* What you should do: Reproduce exactly the stretch of lines running from the line with "Martina McBride Martina" to the end of the entries below.

** Opening Exercise data block **

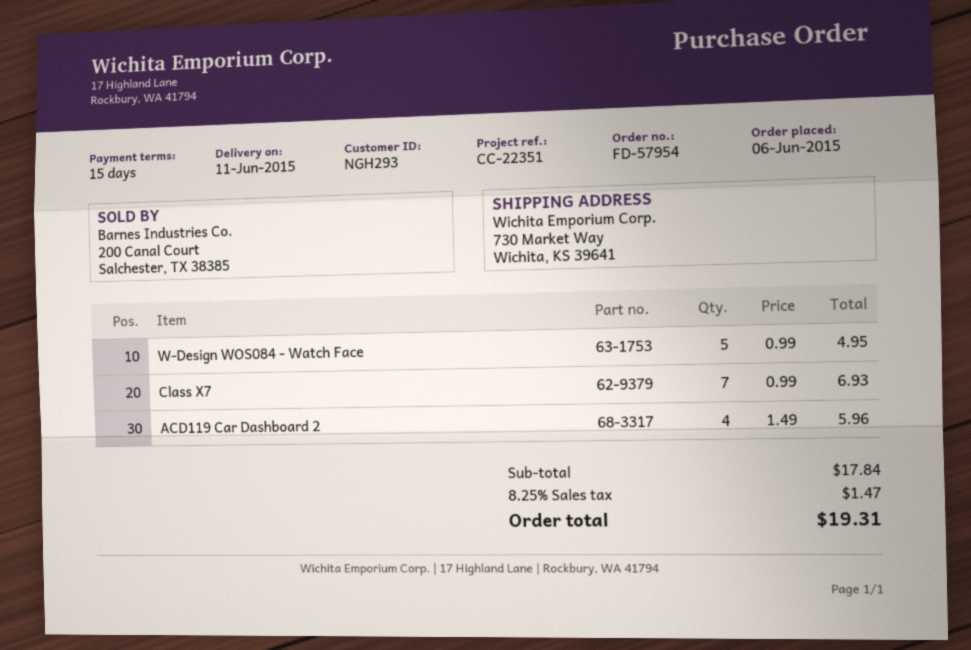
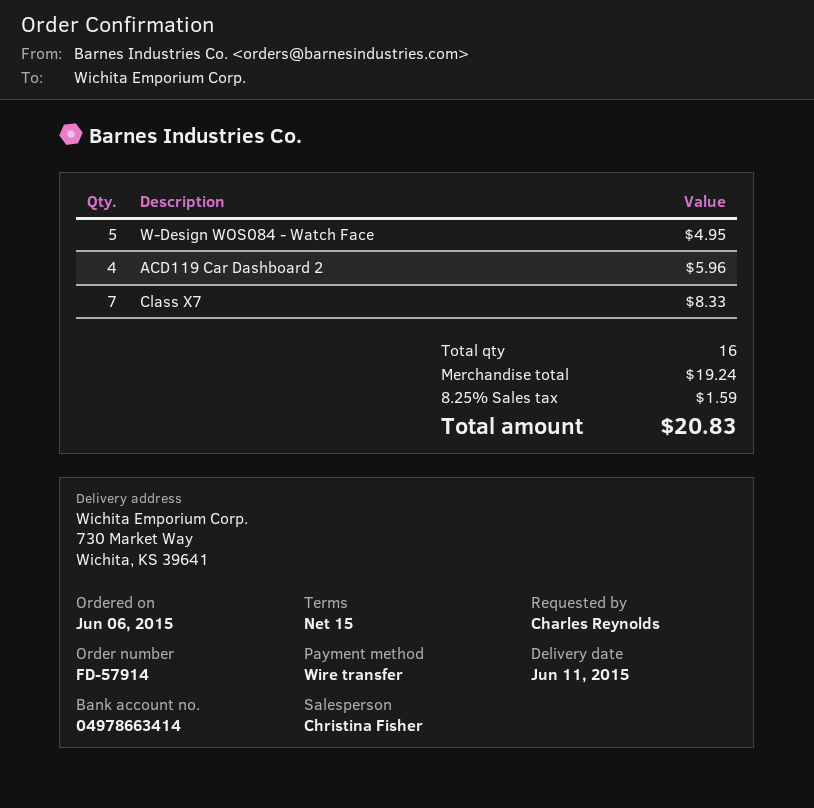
order number: FD-57954 -> FD-57914
Class X7: 7 for 6.93 -> 7 for 8.33
subtotal: 17.84 -> 19.24
tax: 8.25% = 1.47 -> 8.25% = 1.59
total: 19.31 -> 20.83

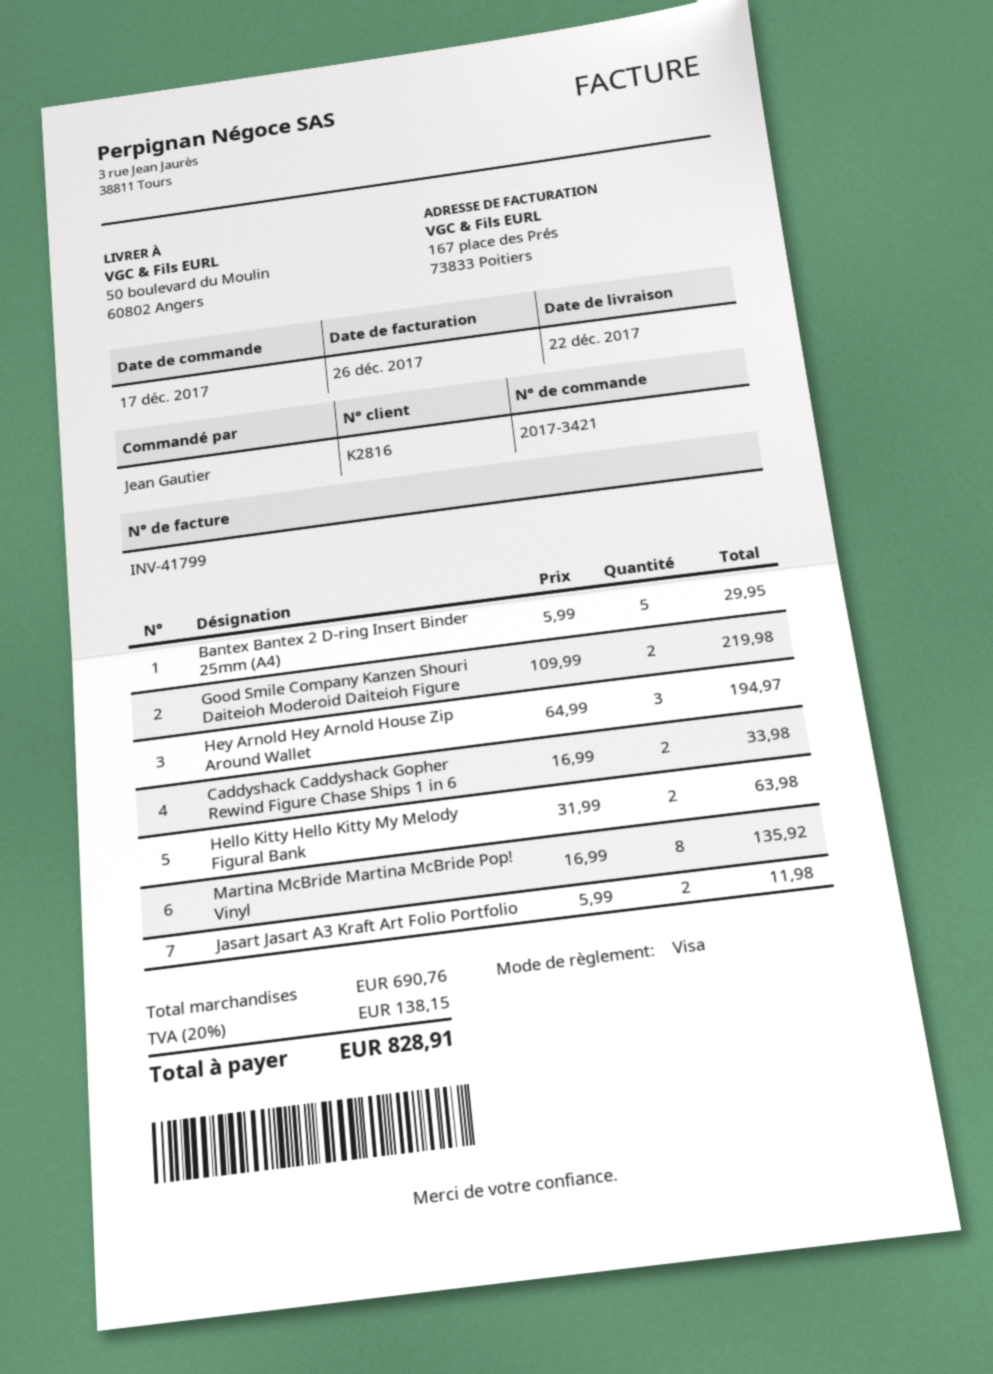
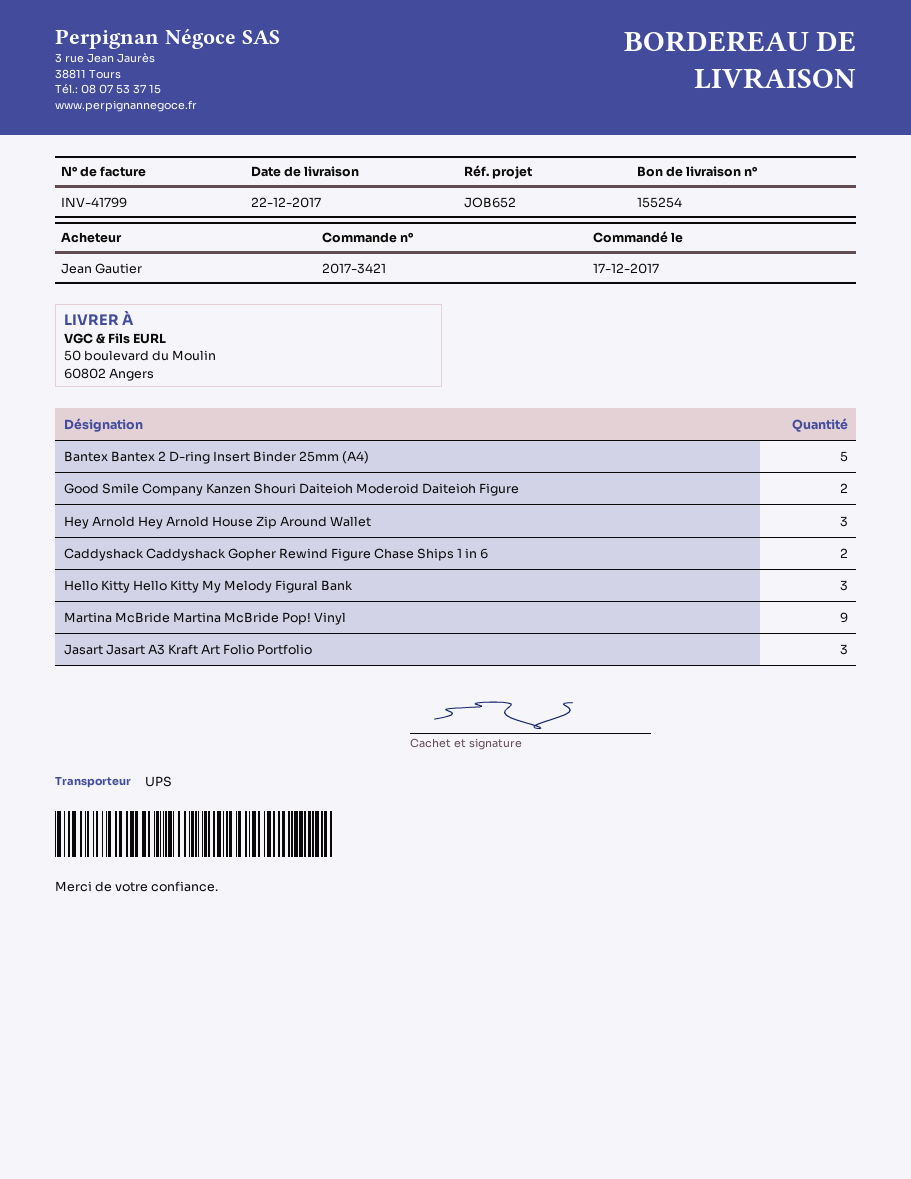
Hello Kitty Hello Kitty My Melody Figural Bank: 2 -> 3
Martina McBride Martina McBride Pop! Vinyl: 8 -> 9
Jasart Jasart A3 Kraft Art Folio Portfolio: 2 -> 3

** Closing Exercise data block **

* Answer to this task:
Martina McBride Martina McBride Pop! Vinyl: 8 -> 9
Jasart Jasart A3 Kraft Art Folio Portfolio: 2 -> 3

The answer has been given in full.